Sadly, Mara’s best friend Tess (RIVERDALE’s Hayley Law) is significantly dumbed down in the film, which is perhaps the only misstep the film makes, but otherwise it’s an extremely smart, visually inventive and refreshing take on a coming-of-age tale. I’m hoping it’ll find an audience post-COVID, because it has all of the hallmarks of a great cult film. And, if you like the film, pick up a copy of the book.*
I’d like to note that I picked up a used copy of the book, and the previous owner of the book took the effort to use typewriter whiteout tape — not actual whiteout — to obscure not only every swear in the novel (Mara swears approximately every other page, and it’s a 355 page novel) but also any physical sexual moment, including full paragraphs about self-stimulation. I can’t wrap my head around it — Mara’s utterances and the sex is the least disturbing part of the novel — but at least the presumed kid that asked to read the book got to read it?

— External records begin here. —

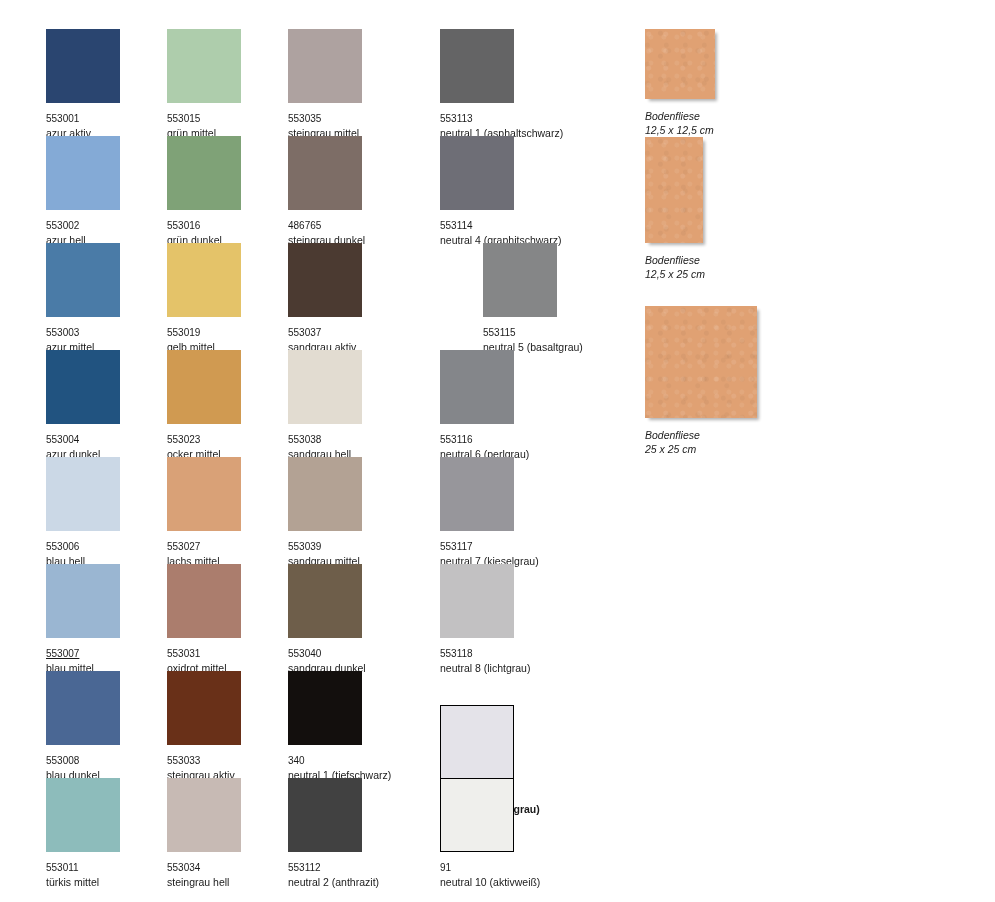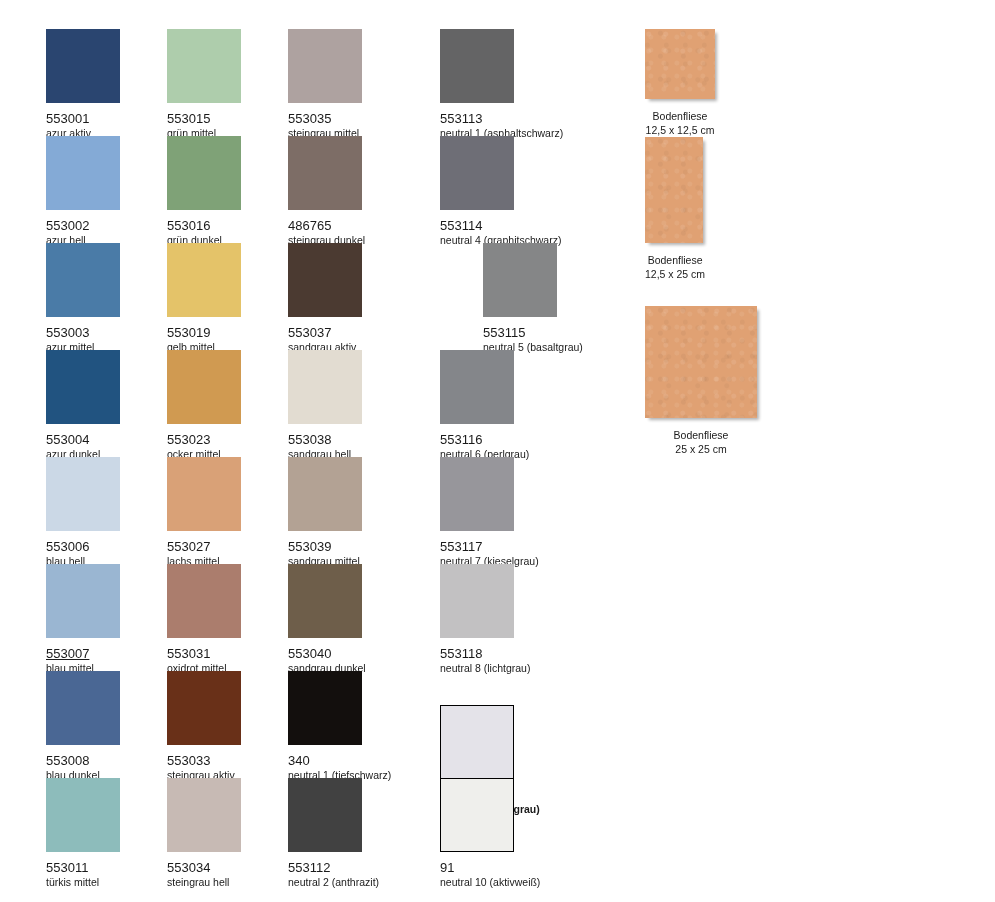--- a/index.html
+++ b/index.html
@@ -50,7 +50,7 @@
   }
 
   .swatch-code {
-    font-size: 13px;
+    font-size: 10px;
     line-height: 13px;
     margin-top: 9px;
     white-space: nowrap;

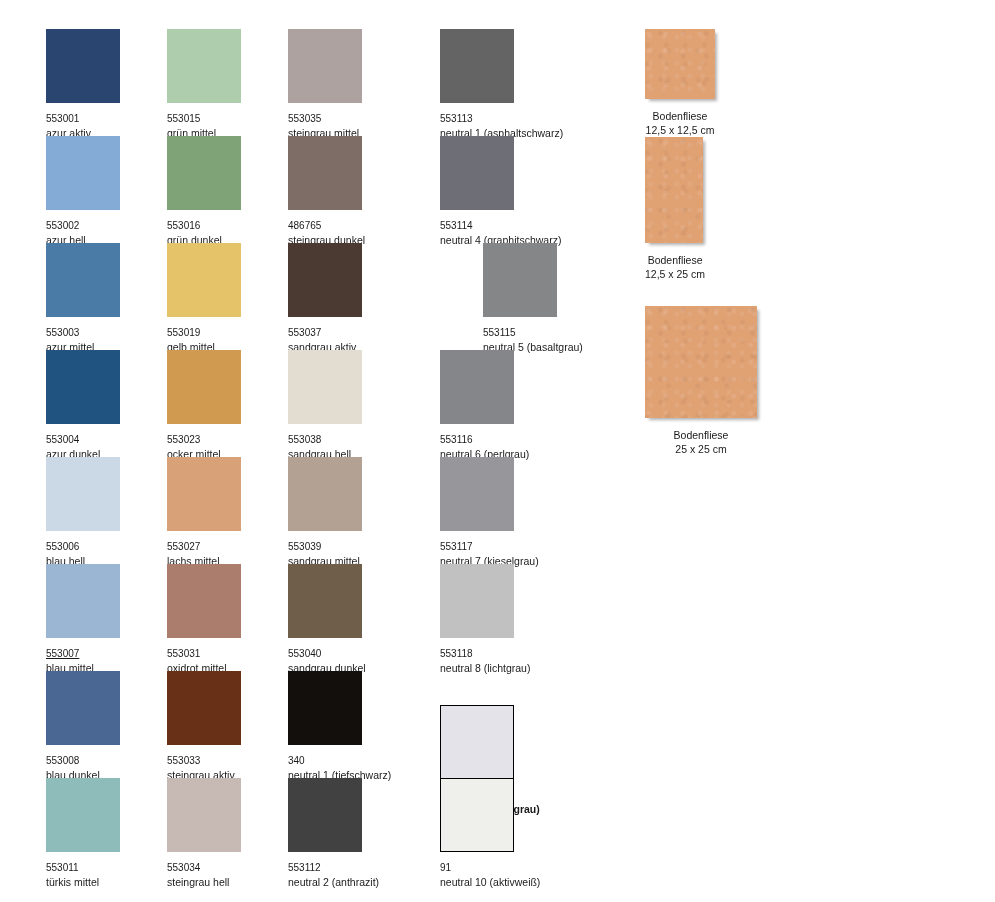--- a/index.html
+++ b/index.html
@@ -88,11 +88,11 @@
     box-shadow: 3px 3px 3px -1px rgba(0,0,0,0.30);
   }
   .tile-caption {
+    font-style: italic;
     font-size: 10.5px;
     line-height: 14px;
     color: #1a1a1a;
     white-space: nowrap;
-    text-align: center;
   }
   .tile-caption-1 { margin-top: 10px; }
 </style>

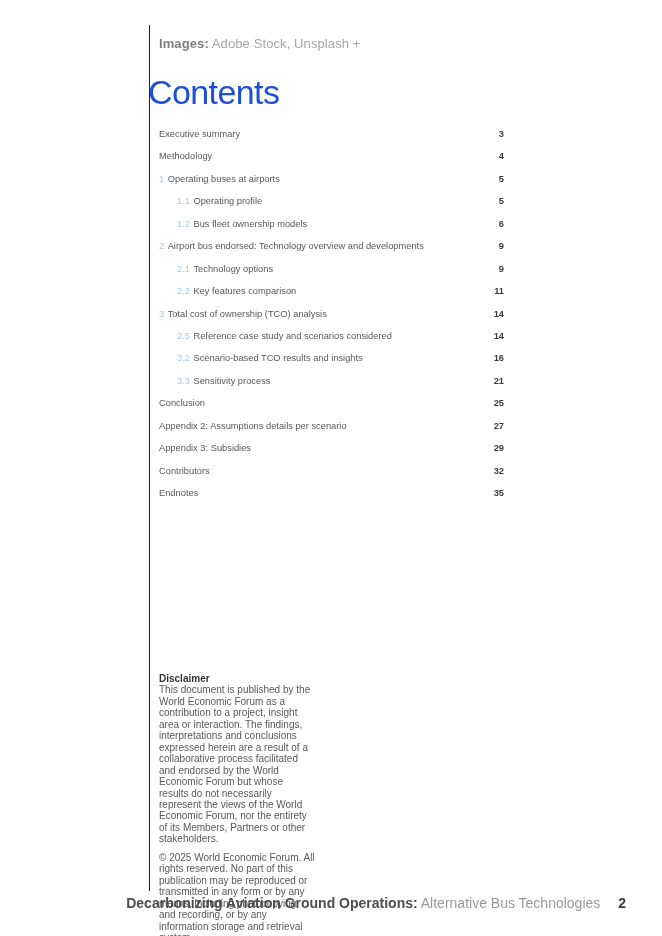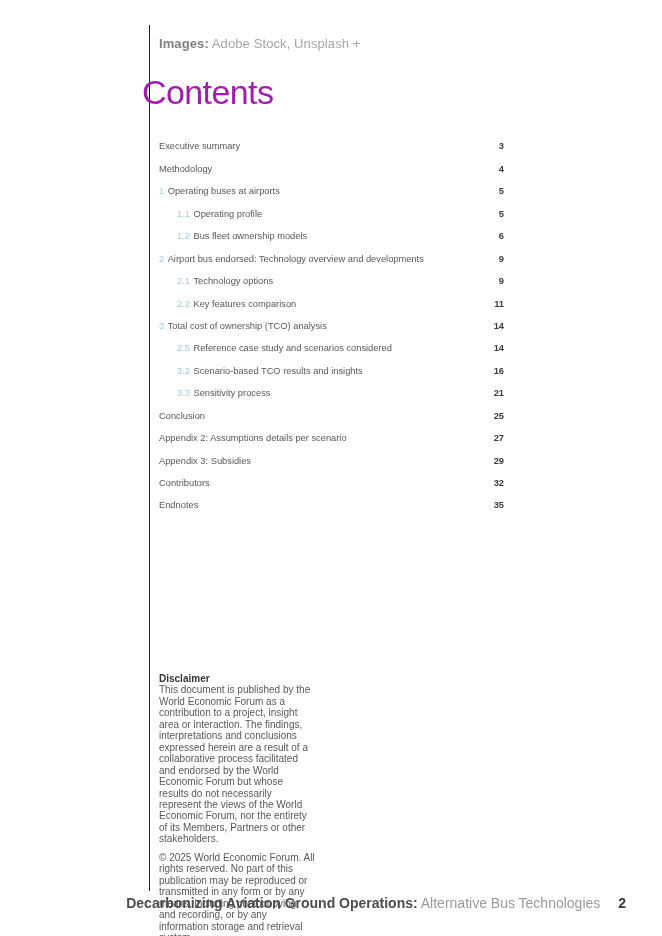--- a/index.html
+++ b/index.html
@@ -56,13 +56,13 @@
   
   #page-title {
     position: absolute;
-    left: 142px;
+    left: 148px;
     top: 72px;
     font-size: 34px;
     line-height: 40px;
     font-weight: normal;
     letter-spacing: -0.6px;
-    color: #a21caf;
+    color: #1d4ed8;
     margin: 0;
   }
 

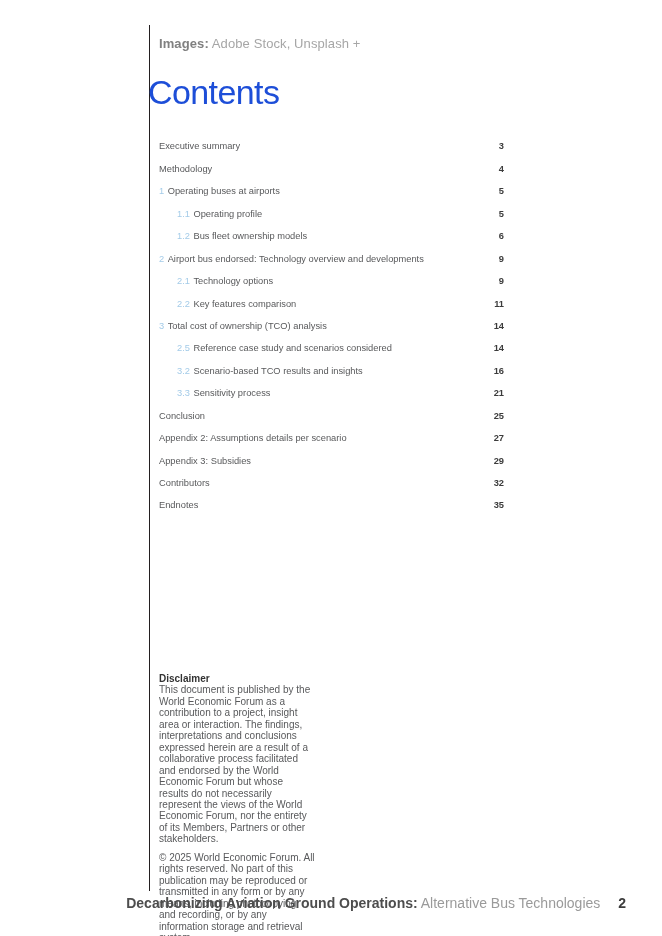--- a/index.html
+++ b/index.html
@@ -75,7 +75,7 @@
   }
   .toc-row {
     display: flex;
-    align-items: flex-end;
+    align-items: flex-start;
     height: 22.45px;
     font-size: 9.3px;
     color: #58595b;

(Hulu/Paramount+, S05E34) This episode of THE TWILIGHT ZONE is rarely included in best of lists, which is fair — even if it’s the last-filmed ep and directed by Richard Donner — as its story is a bit strained, even by TWILIGHT ZONE standards. Floyd Burney, known as the “Rock-A-Billy Kid” (Gary Crosby), is on the prowl for a new song in a small, unnamed town. He overhears a woman singing and follows her voice as she repeats the refrain: “Come wander with me love / Come wander with me / Away from this sad world / Come wander with me”
The woman introduces herself as Mary Rachel (Bonnie Beecher) and is reluctant to part with the song, but Floyd is insistent. Matters escalate quickly as the rest of the song is revealed.
While the episode is a bit clunky, it’s the song that makes it memorable. -Come Wander With Me- is a brilliantly haunting ballad and, even though the song was never written or recorded in full, a number of musicians, such as Émilie Satt and British Sea Power, have covered it over the years.
Émilie Satt – Come Wander With Me:
British Sea Power – Come Wander With Me:
Hidden Highways – Come Wander With Me:
Original:
It’s worth noting that, for some inexplicable reason, the episode is titled ‘Come Wander With Us’ on Netflix.
(Hulu/Paramount+/VOD) FREAKS & GEEKS is finally available to stream! If you haven’t already purchased the DVD, or have enough grey hair to have watched it when it first aired, Hulu managed to clear all of the music rights and — after a bit of a stumble out of the gait — have the eps properly ordered.
If you’re a product of the 80s — especially if you were a nerd in the 80s — it’ll be a trip down memory lane. If not, given how absurdly recognizable all of the actors and creatives are, it’ll be another sort of nostalgia for you, as it introduced the world to: Judd Apatow, Linda Cardellini, Paul Feig, James Franco, Busy Philipps, Seth Rogen, Jason Segel, Mike White. A laundry list of modern heavy hitters, all of whom cut their teeth on this show.